Take the incircle of $\Delta ABC$ to be the unit circle.

Then $a=\frac{2ef}{e+f}, b=\frac{2df}{d+f}, c=\frac{2de}{d+e}, d'=-d$.

$A, D', X$ are collinear $\implies -d'x=\frac{a-d'}{\overline{a}-\overline{d'}}\implies dx=\frac{\frac{2ef}{e+f}+d}{\frac{2}{e+f}+\frac{1}{d}}=d\cdot\frac{2ef+de+df}{2d+e+f}\implies x=\frac{2ef+de+df}{2d+e+f}$.

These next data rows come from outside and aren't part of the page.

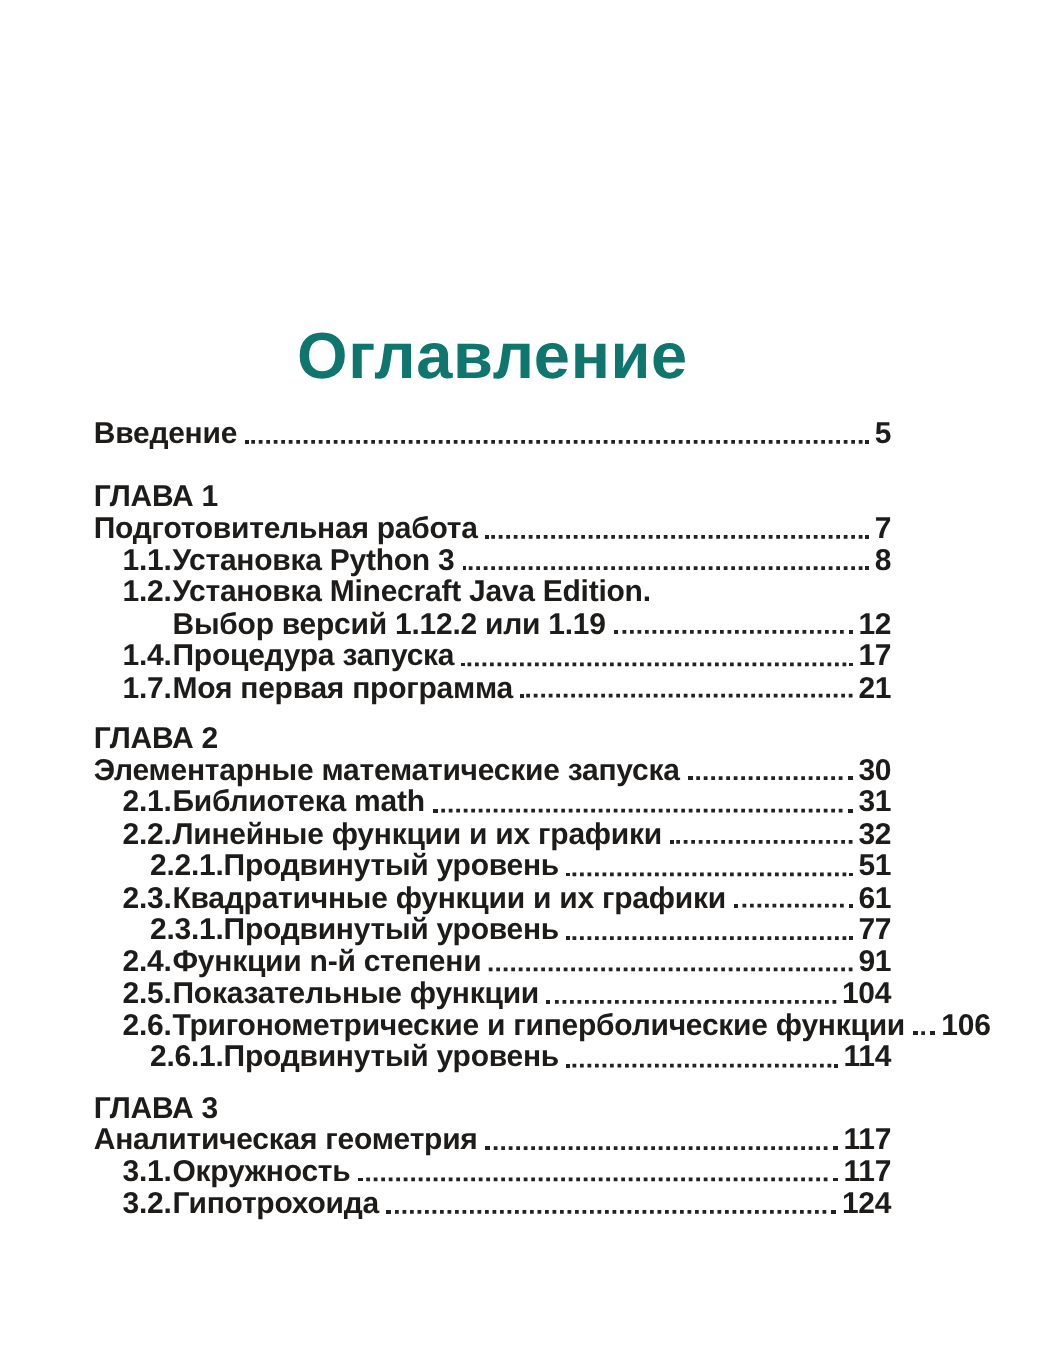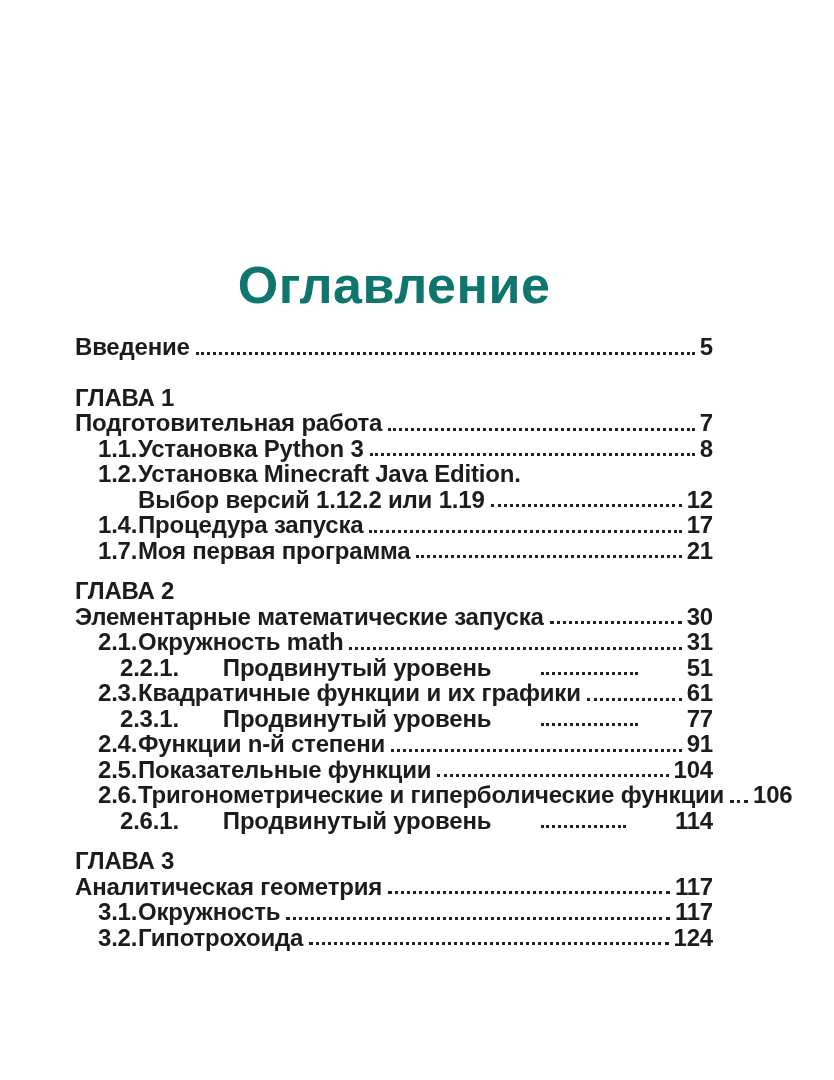"Окружность math" span.txt { text: Окружность -> Библиотека }
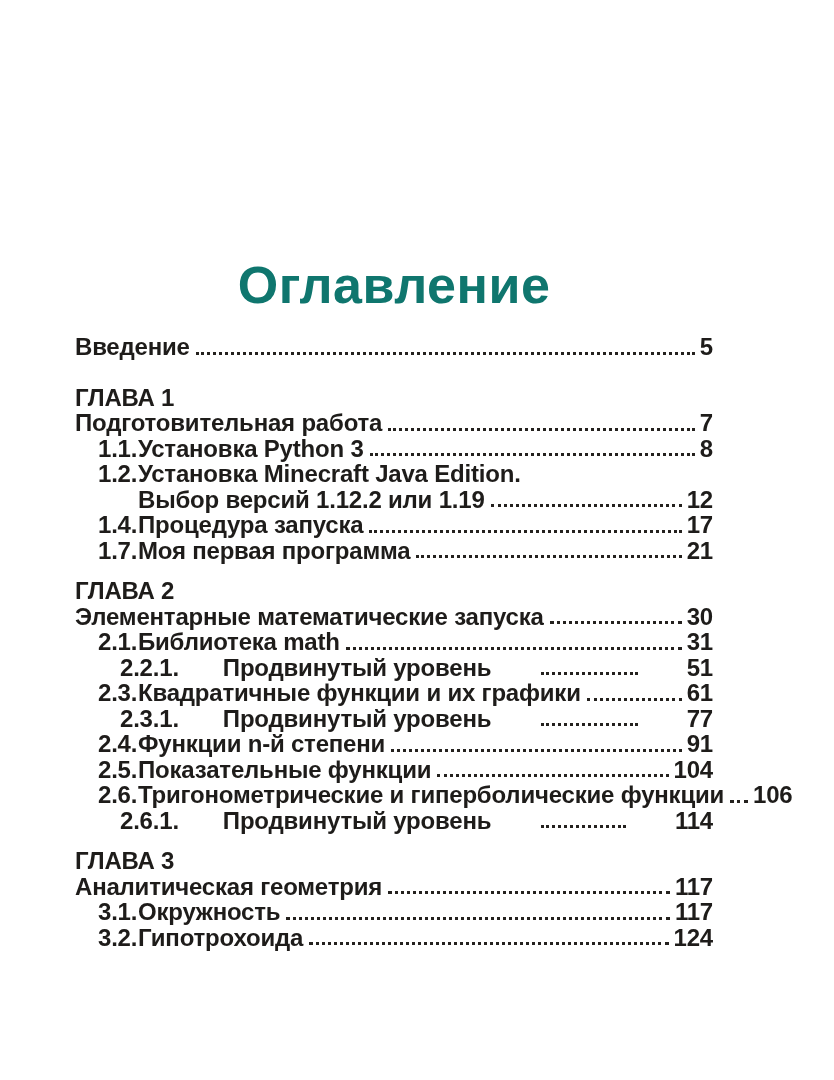"2.2." div.row { html: none -> <div> <span>2.2.</span> <span>Линейные функции и их графики</span> <span></span> <span>32</span> </div> }
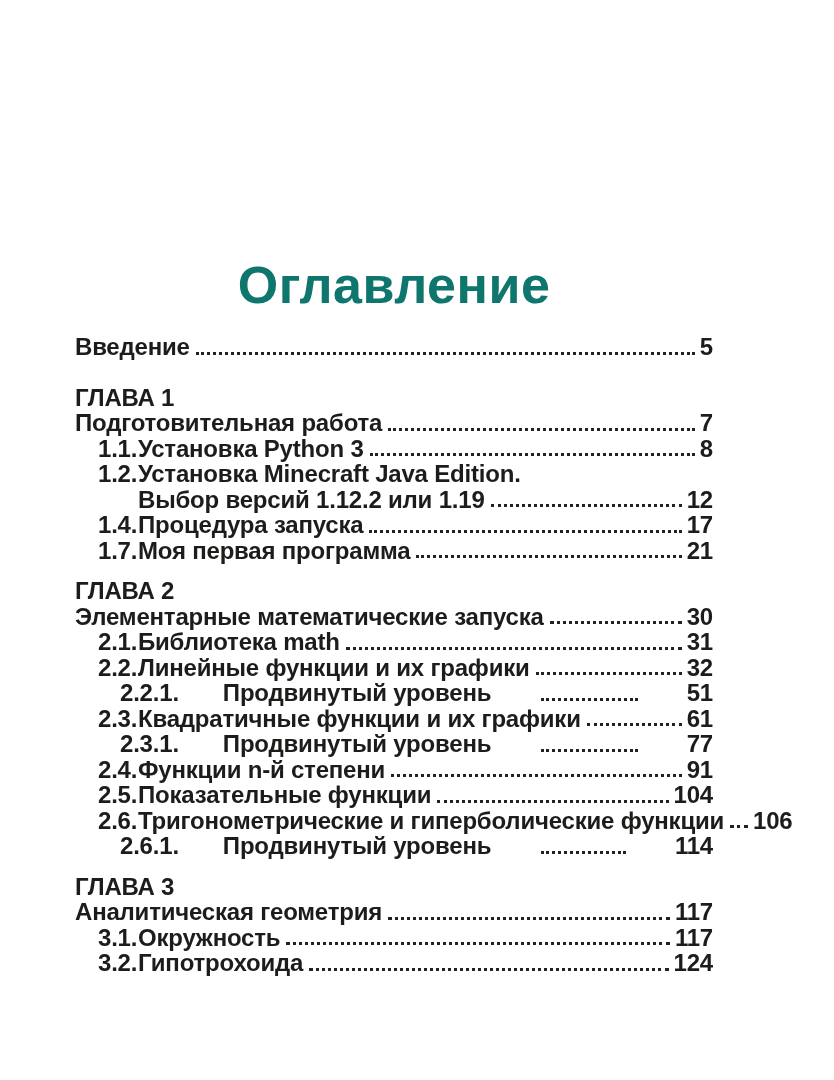"2.2.1." .lvl3 { gap: 44px -> none }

$A, D, Y$ are collinear $\implies -dy=\frac{a-d}{\overline{a}-\overline{d}}\implies -dy=d\cdot\frac{2ef-de-df}{2d-e-f}\implies y=\frac{2ef-de-df}{e+f-2d}$.

Let $P=EF\cap DX\implies p=\frac{ef\cdot\frac{2d^2+2de+2df+2ef}{2d+e+f}-\frac{d(2ef+de+df)}{2d+e+f}(e+f)}{ef-\frac{d(2ef+de+df)}{2d+e+f}}=\frac{2e^2f^2-d^2e^2-d^2f^2}{(e+f)(ef-d^2)}$.

Let $Q=EF\cap D'Y\implies q=\frac{ef\cdot\frac{2d^2-2de-2df+2ef}{e+f-2d}+\frac{d(2ef-de-df)}{e+f-2d}(e+f)}{ef+\frac{d(2ef-de-df)}{e+f-2d}}=\frac{2e^2f^2-d^2e^2-d^2f^2}{(e+f)(ef-d^2)}=p$, so $P=Q$ and we're done.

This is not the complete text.